▶ PROBLEM DETAILS: Check each line of the records for "used"; collect those that have it.

(Data excerpts)
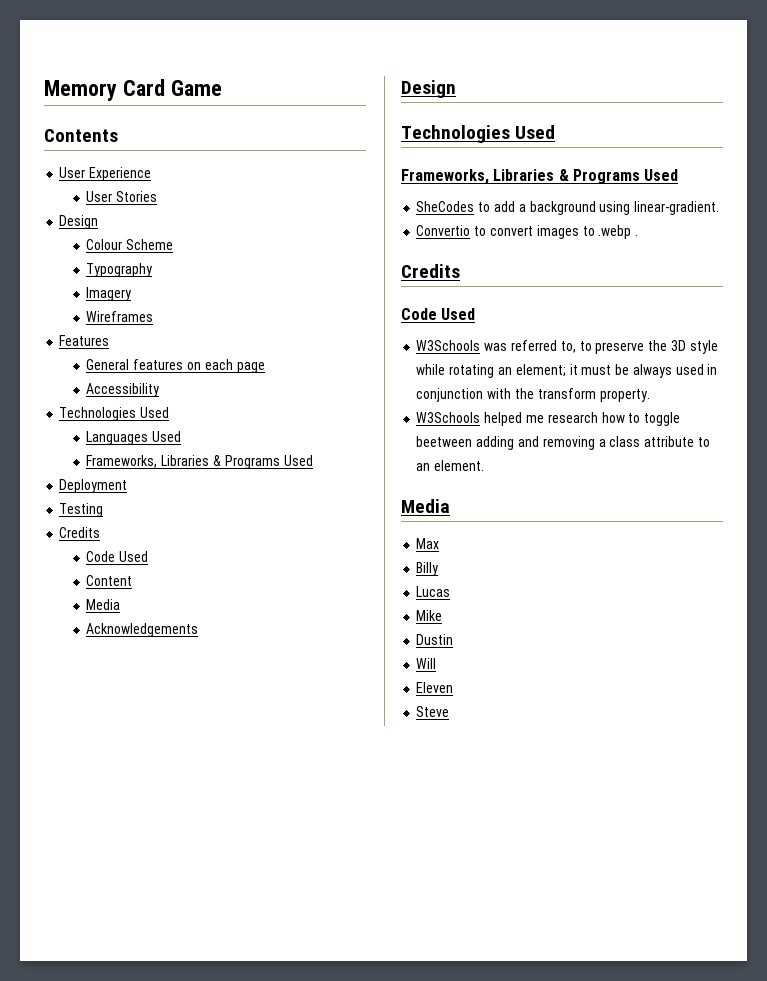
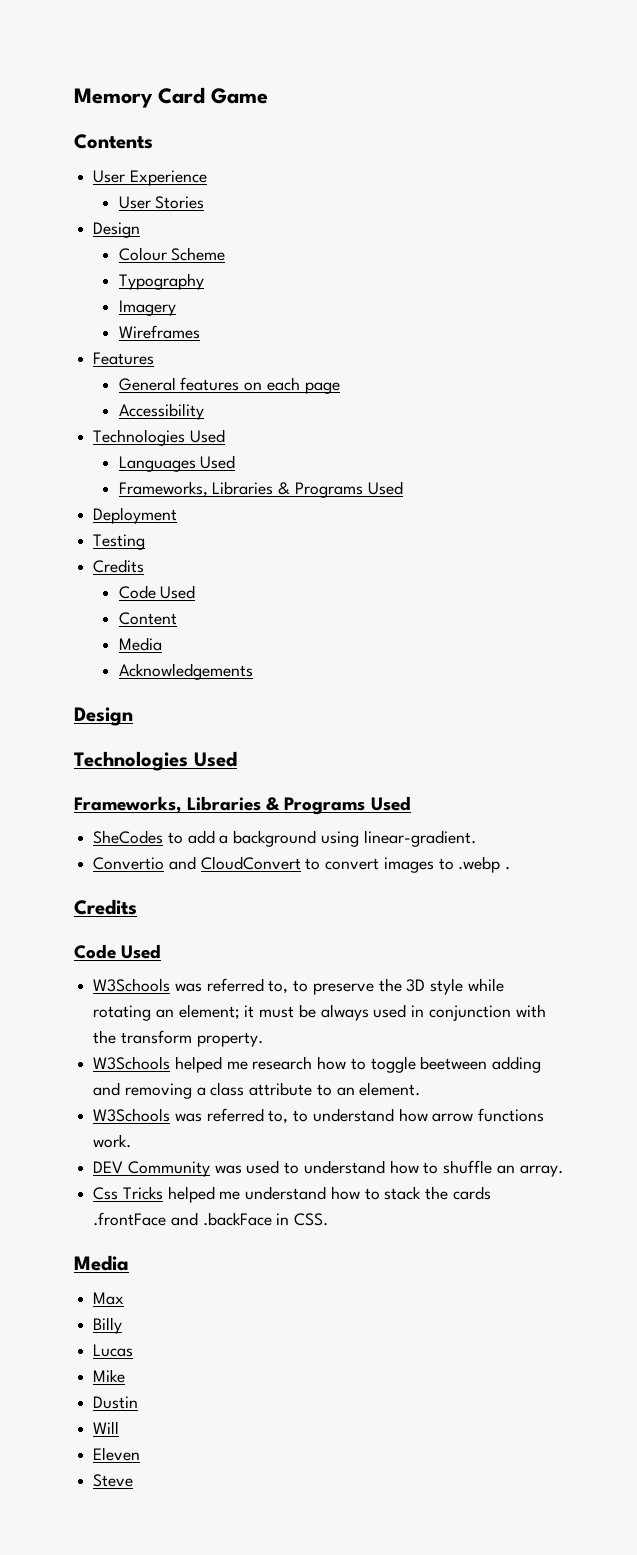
(471, 230) none -> [168,856,301,870] and CloudConvert
(485, 465) none -> [93,1108,545,1124] [93,1134,132,1148] [93,1160,563,1177] [93,1186,491,1203] [93,1212,329,1226] // W3Schools was referred to, to understand how arrow functions work. // DEV Community was used to understand how to shuffle an array. // Css Tricks helped me understand how to stack the cards .frontFace and .backFace in CSS.

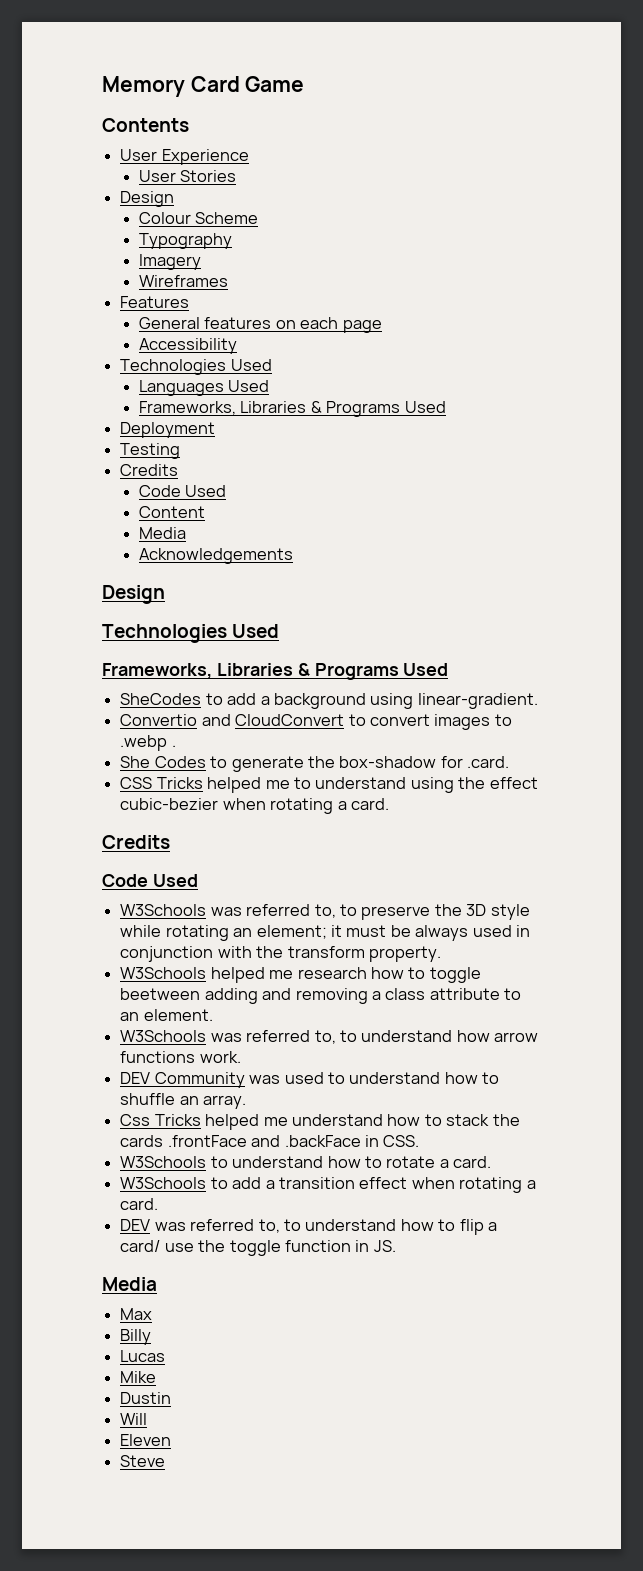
(511, 868) none -> [120,756,510,772] [120,777,538,793] [120,798,389,814] // She Codes to generate the box-shadow for .card. // CSS Tricks helped me to understand using the effect cubic-bezier when rotating a card.
(329, 1219) none -> [120,1156,492,1168] [120,1177,536,1193] [120,1198,159,1210] [120,1219,498,1235] [120,1240,396,1256] // W3Schools to understand how to rotate a card. // W3Schools to add a transition effect when rotating a card. // DEV was referred to, to understand how to flip a card/ use the toggle function in JS.

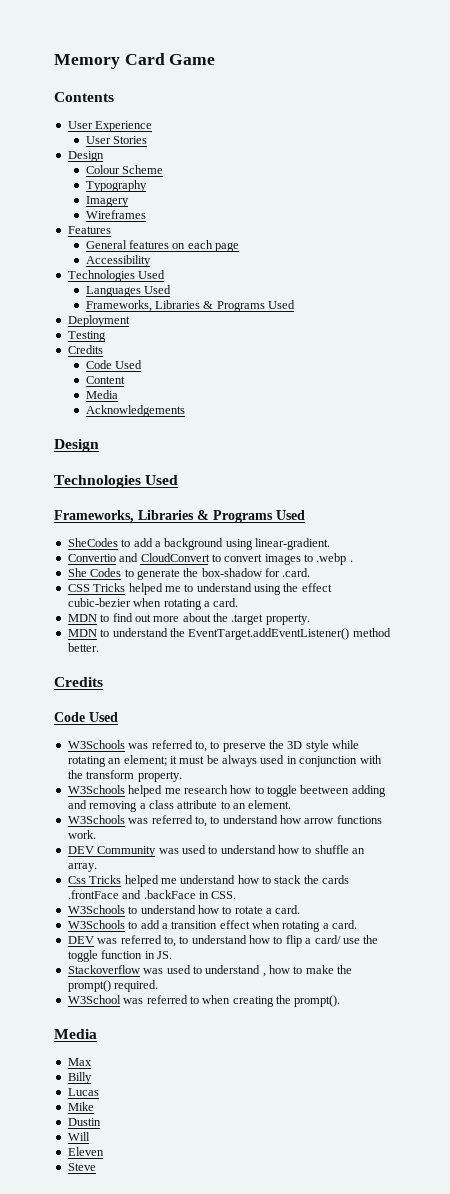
(389, 804) none -> [67,613,310,625] [67,628,391,640] [67,643,99,652] // MDN to find out more about the .target property. // MDN to understand the EventTarget.addEventListener() method better.
(396, 1246) none -> [67,965,353,977] [67,980,159,992] [67,995,341,1007] // Stackoverflow was used to understand , how to make the prompt() required. // W3School was referred to when creating the prompt().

▶ ANSWER BELOW:
(485, 465) none -> [93,1108,545,1124] [93,1134,132,1148] [93,1160,563,1177] [93,1186,491,1203] [93,1212,329,1226] // W3Schools was referred to, to understand how arrow functions work. // DEV Community was used to understand how to shuffle an array. // Css Tricks helped me understand how to stack the cards .frontFace and .backFace in CSS.
(396, 1246) none -> [67,965,353,977] [67,980,159,992] [67,995,341,1007] // Stackoverflow was used to understand , how to make the prompt() required. // W3School was referred to when creating the prompt().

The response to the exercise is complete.